> **What to do**: All records below must be written out exactly, with the pictures excluded.
________________________________________
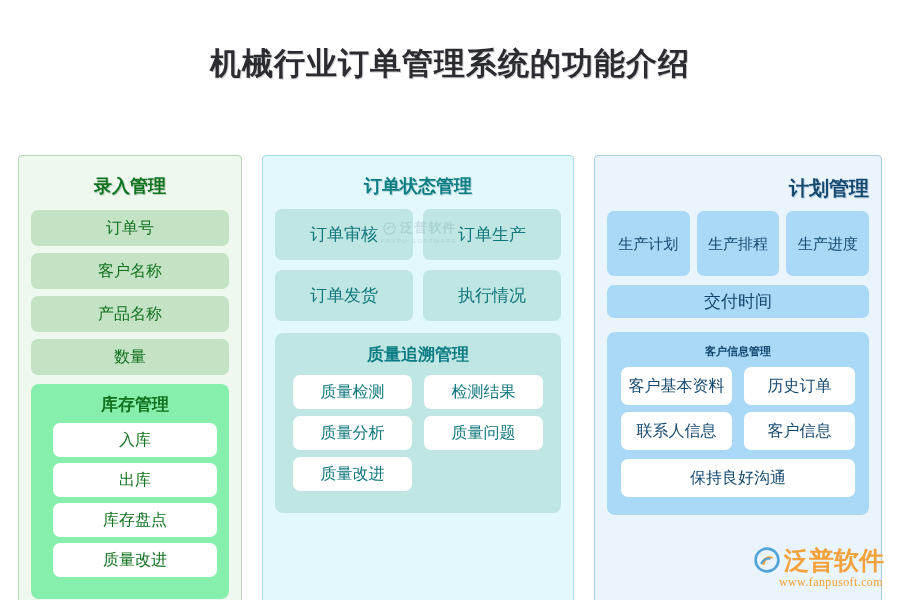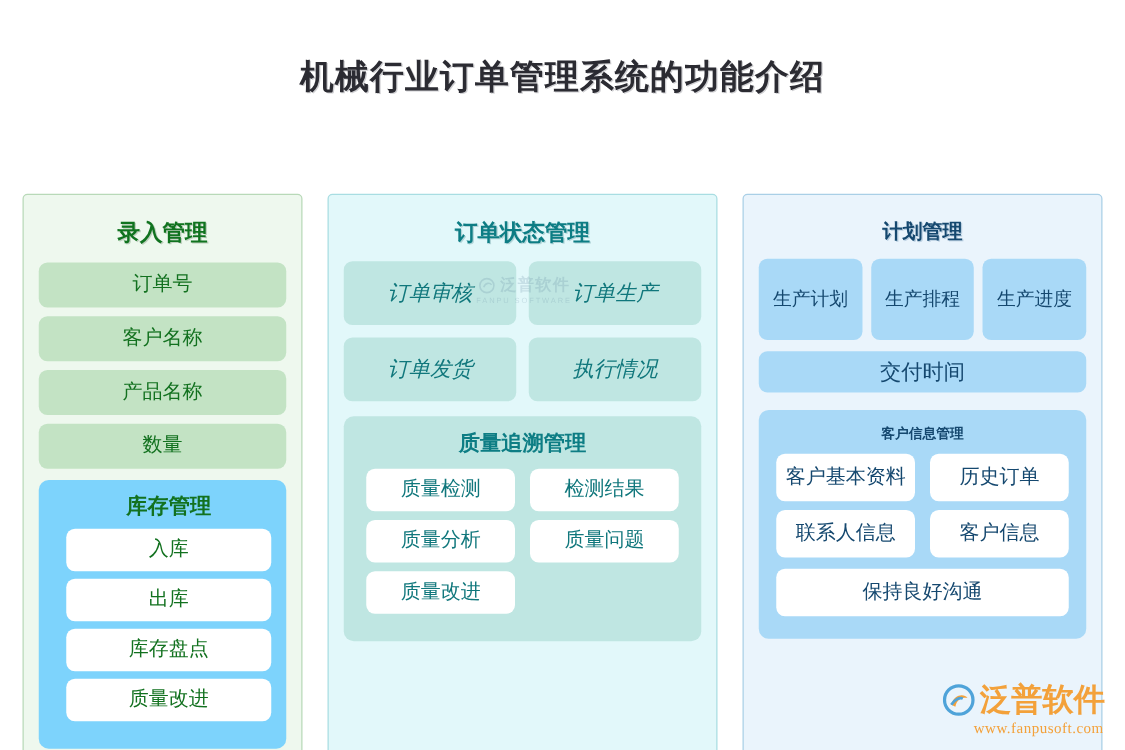--- a/index.html
+++ b/index.html
@@ -18,7 +18,7 @@
   
   .page-title {
     text-align: center;
-    font-size: 27px;
+    font-size: 31px;
     font-weight: bold;
     color: #2b2b32;
     letter-spacing: 1px;

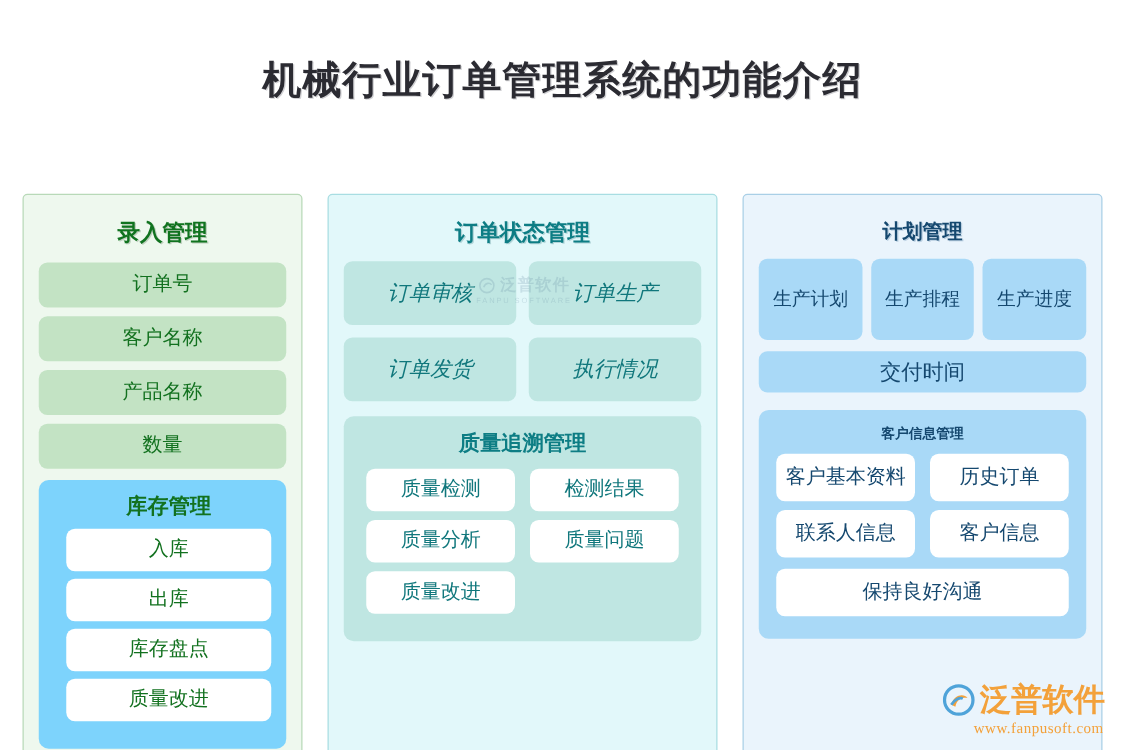--- a/index.html
+++ b/index.html
@@ -81,10 +81,11 @@
     text-shadow: 1px 1px 0 rgba(120,170,175,0.45);
   }
   .heading-blue {
-    font-size: 16px;
+    font-size: 20px;
     color: #15486f;
     margin: 11px 0 12px 0;
     text-shadow: 1px 1px 0 rgba(125,160,190,0.45);
+    text-align: right;
   }
   .heading-sub-green {
     font-size: 17px;

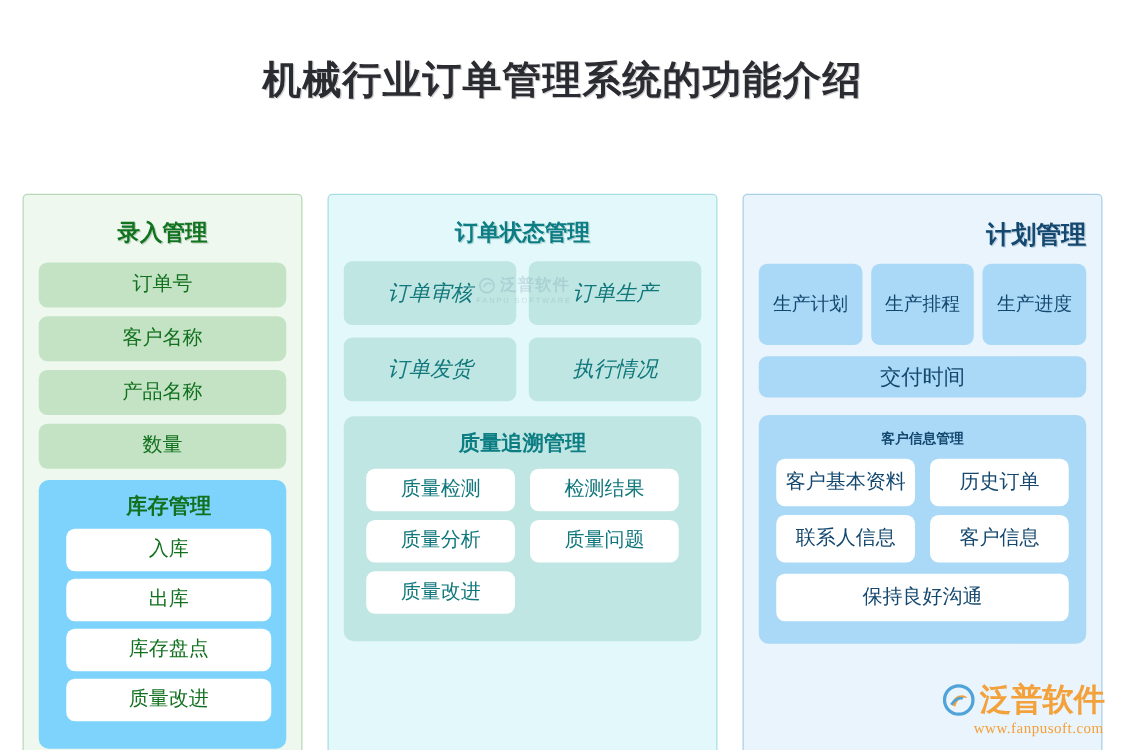--- a/index.html
+++ b/index.html
@@ -184,7 +184,6 @@
     display: grid;
     grid-template-columns: 1fr 1fr;
     gap: 10px;
-    font-style: italic;
   }
   .grid2-tight {
     display: grid;

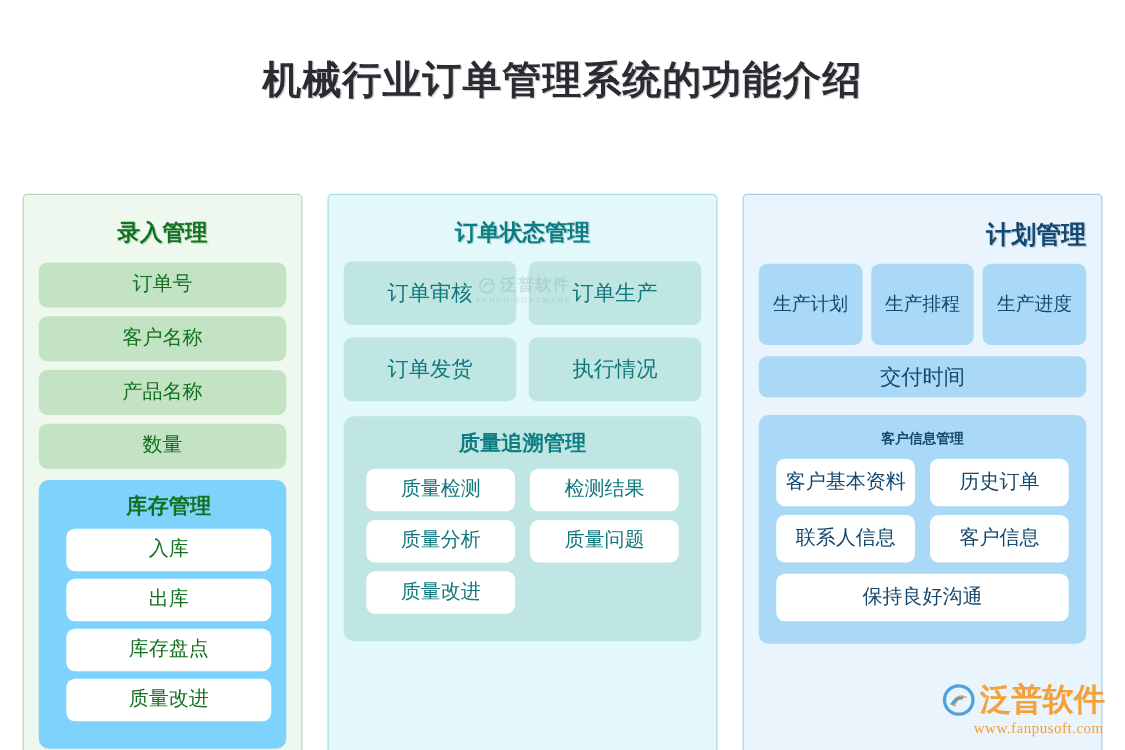--- a/index.html
+++ b/index.html
@@ -164,7 +164,7 @@
     box-sizing: border-box;
   }
   .sub-green {
-    background: #7dd3fc;
+    background: #86efac;
     margin-top: 9px;
     padding-left: 22px;
   }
________________________________________
> **Task output**:
--- a/index.html
+++ b/index.html
@@ -18,7 +18,7 @@
   
   .page-title {
     text-align: center;
-    font-size: 27px;
+    font-size: 31px;
     font-weight: bold;
     color: #2b2b32;
     letter-spacing: 1px;

--- a/index.html
+++ b/index.html
@@ -81,10 +81,11 @@
     text-shadow: 1px 1px 0 rgba(120,170,175,0.45);
   }
   .heading-blue {
-    font-size: 16px;
+    font-size: 20px;
     color: #15486f;
     margin: 11px 0 12px 0;
     text-shadow: 1px 1px 0 rgba(125,160,190,0.45);
+    text-align: right;
   }
   .heading-sub-green {
     font-size: 17px;

--- a/index.html
+++ b/index.html
@@ -184,7 +184,6 @@
     display: grid;
     grid-template-columns: 1fr 1fr;
     gap: 10px;
-    font-style: italic;
   }
   .grid2-tight {
     display: grid;

--- a/index.html
+++ b/index.html
@@ -164,7 +164,7 @@
     box-sizing: border-box;
   }
   .sub-green {
-    background: #7dd3fc;
+    background: #86efac;
     margin-top: 9px;
     padding-left: 22px;
   }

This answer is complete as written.